### Goal of the exercise
Set down only these lines, exactly: the line containing "font-size: 16px ->" and all lines through the end of the data below. Omit pictures.

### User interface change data

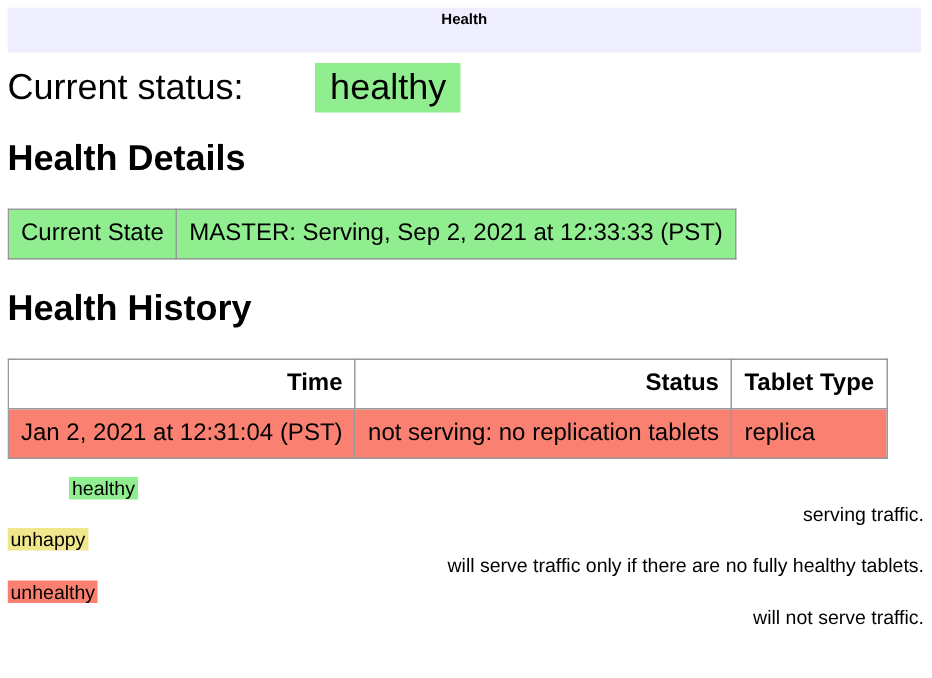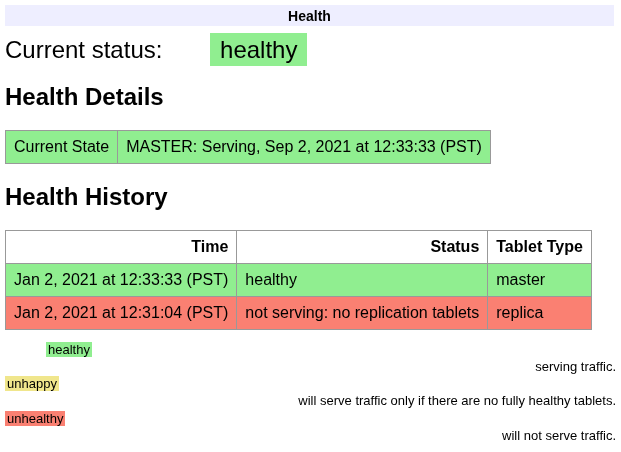"Health" .title-bar { font-size: 14px -> 10px; padding: 3px 0 2px 0 -> 3px 0 16px 0 }
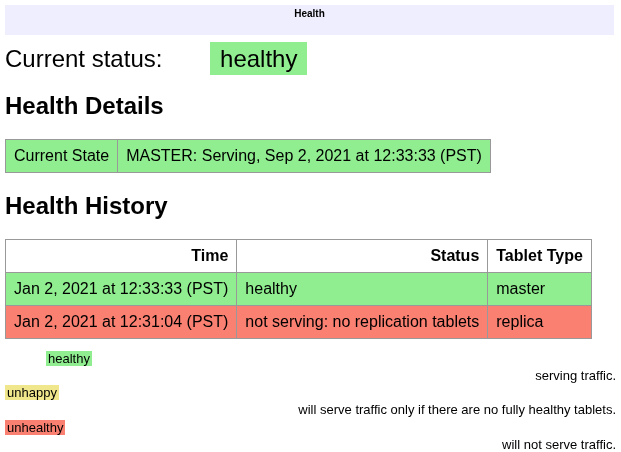"Jan 2, 2021 at 12:33:33" tr.healthy { html: <tr> <td>Jan 2, 2021 at 12:33:33 (PST)</td> <td>healthy</td> <td>master</td> </tr> -> none }
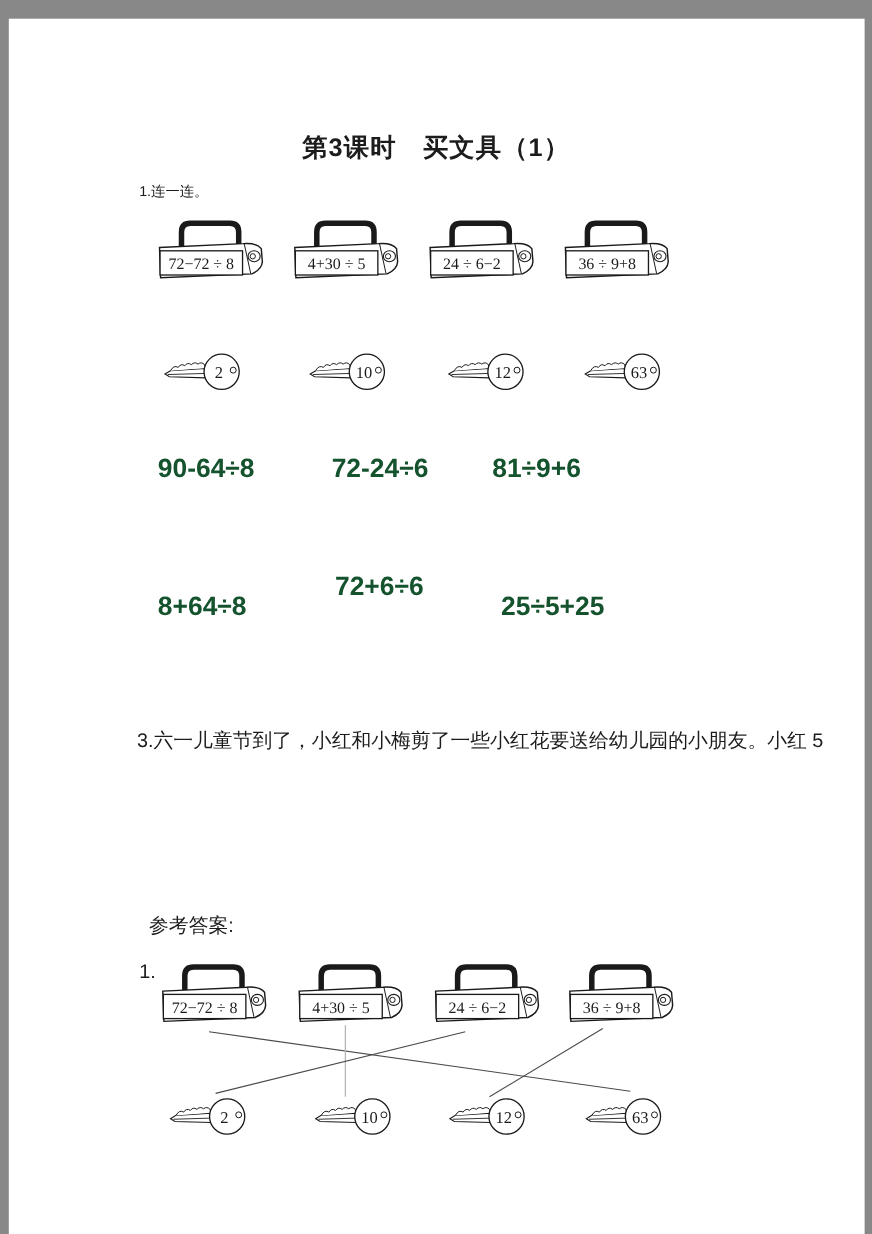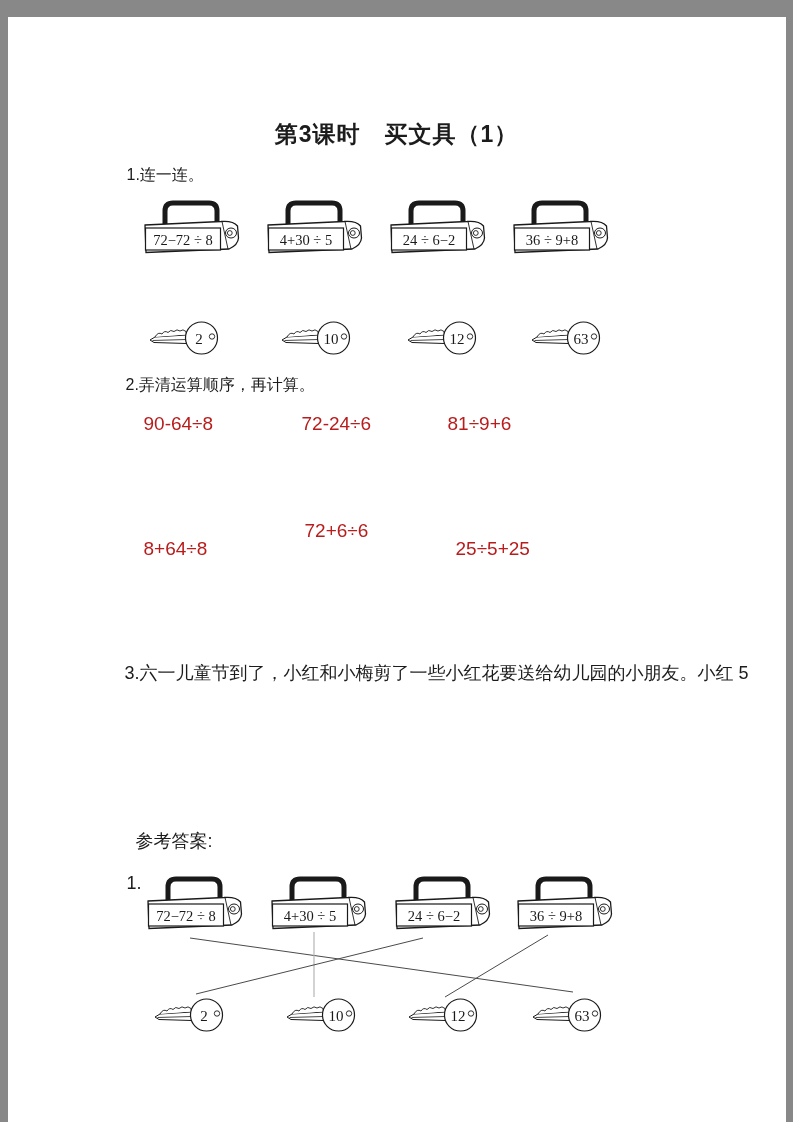"1.连一连。" .q-label { font-size: 16px -> 13px }
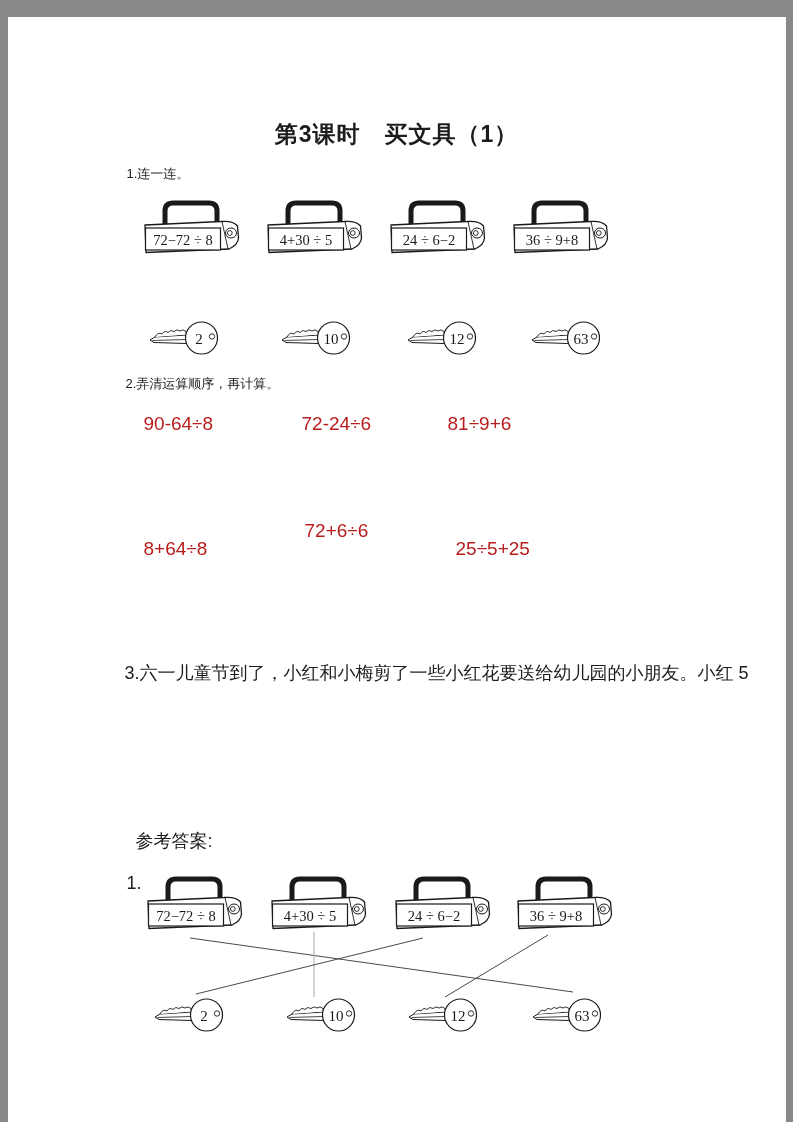"2.弄清运算顺序，再计算。" div.abs { html: <div>2.弄清运算顺序，再计算。</div> -> none }
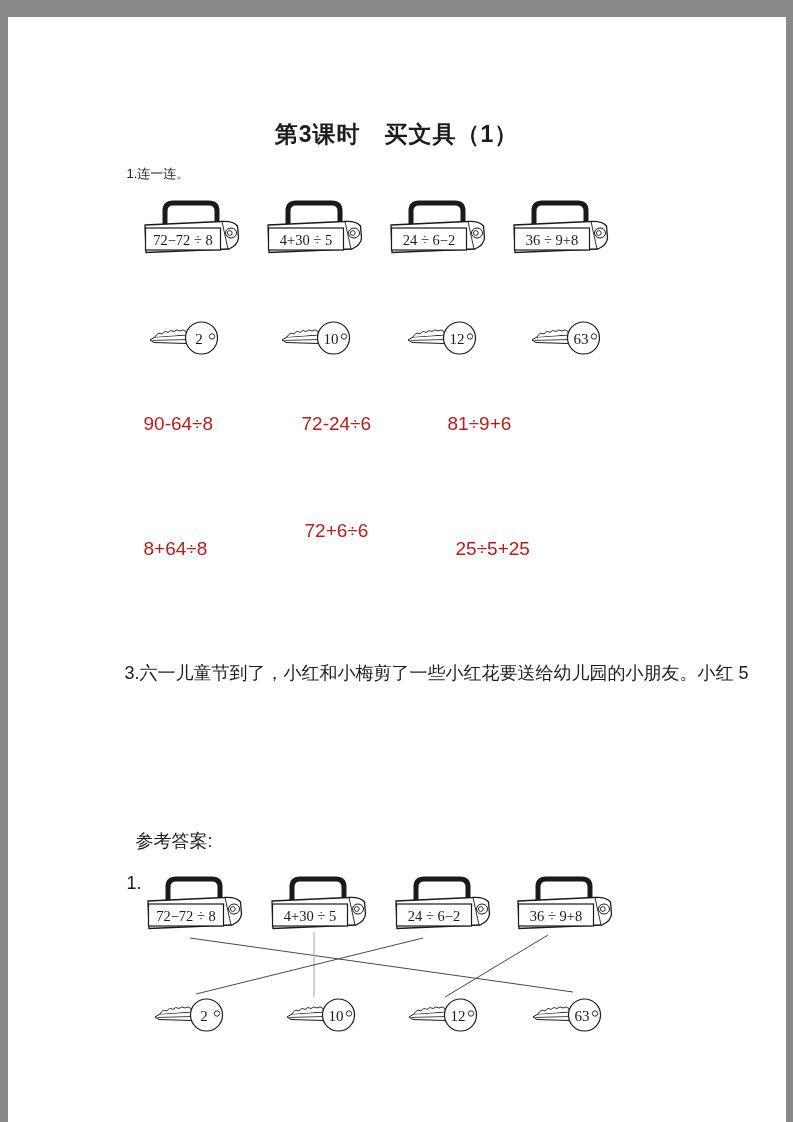"90-64÷8" .expr { color: #b91c1c -> #14532d; font-size: 19px -> 24px; font-weight: none -> bold }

### Output of the exercise
"1.连一连。" .q-label { font-size: 16px -> 13px }
"2.弄清运算顺序，再计算。" div.abs { html: <div>2.弄清运算顺序，再计算。</div> -> none }
"90-64÷8" .expr { color: #b91c1c -> #14532d; font-size: 19px -> 24px; font-weight: none -> bold }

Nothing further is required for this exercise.